SD: The direction and action of the scene was directed, but then we as the actors would just improv the dialogue.
JW: As for myself, my relationship with Michael (Ohoven) goes back several years. He's like family and I look up to him as a mentor. He helped finance my short film, “Son of a Don”. He hired me on to edit Matthew Arnold’s first feature, Shadow People, and then I was brought on to edit “Siberia”, and then I was brought on to direct episodes. It’s been unbelievable. I’m very grateful to Michael for giving me all these opportunities, and I’ve been enjoying growing alongside him as a collaborator.
SD: Jamie was amazing to work with. He’s a great communicator. Very quickly we knew what he wanted in a particular scene. I’ve worked on a lot of projects where I had no idea what the director wanted, and I found myself just nodding, doing whatever it was I was going to do. With Jamie, he’s very precise, he’s a great director. He gets what he wants.
JW: That’s very sweet Sam, thank you.
SD: You’re welcome. [both laugh]
JW: Sam’s amazing. The cast was great. It was a very tough situation for anyone. It didn’t matter if you were an A-lister or not, to have to work in that environment at that pace is really a set up for failure. And the fact that we’re on NBC just speaks volumes of the talent of everyone involved. That includes the cameramen, the props, the sound, the whole team.
YH: How did you relate to the character Sam on the show?
SD: We’re both from New York. We’re both blue collar, what you see is what you get. He has a little bit of a temper. At one point in my life, I might have had a bit of a temper, but I think I’m more mellow now. We’re very matter-of-fact. I think that’s the similarities between us.

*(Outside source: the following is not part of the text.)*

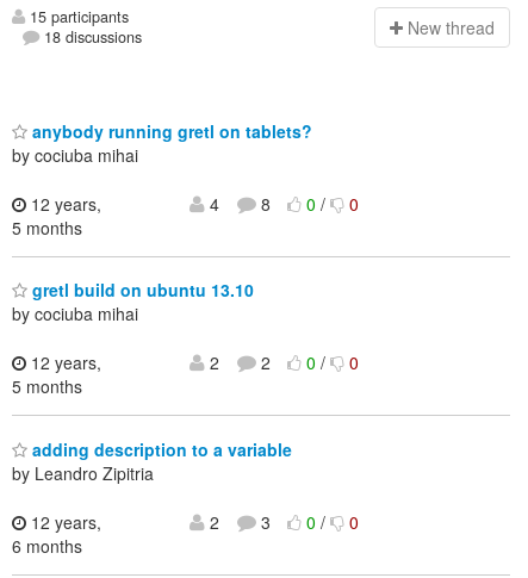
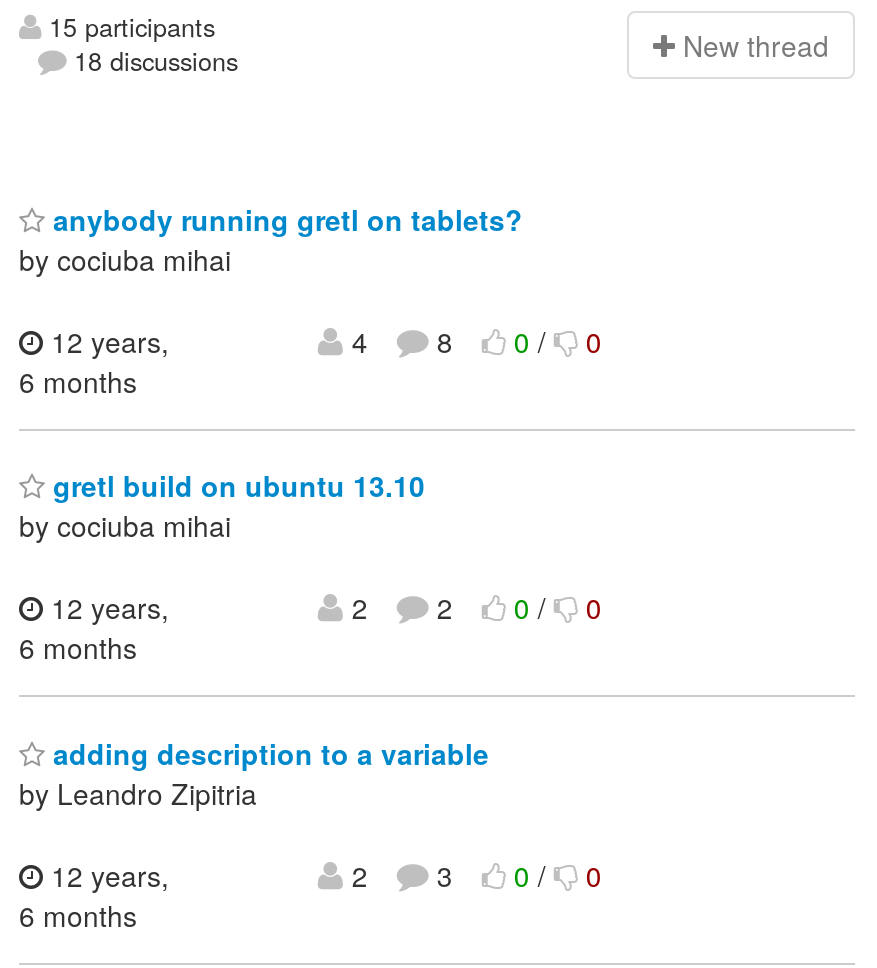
[12,216,82,239] 5 months -> [19,361,137,401] 6 months
[12,375,82,399] 5 months -> [19,628,137,668] 6 months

JW: This isn’t to do with Sam’s character, but I did want to make a note of this. We’re a very tight group, and I think we’re all just taken aback by the whole experience. We all get together on Monday nights with friends and family and watch the show. I think that whole family-oriented experience you don’t see very often in this industry. It’s very nice to see your work collectively as a group, and look around and see these faces of these actors where they watch themselves on national television. It’s a real experience. It’s a gift of a lifetime to see that peacock at the bottom of my images.
SD: The driving force behind this show is the fans. We have amazing fans. The number of fans are going up. They really love the relationships on the show. They’re really getting involved. They let us know what they think. The fans are great.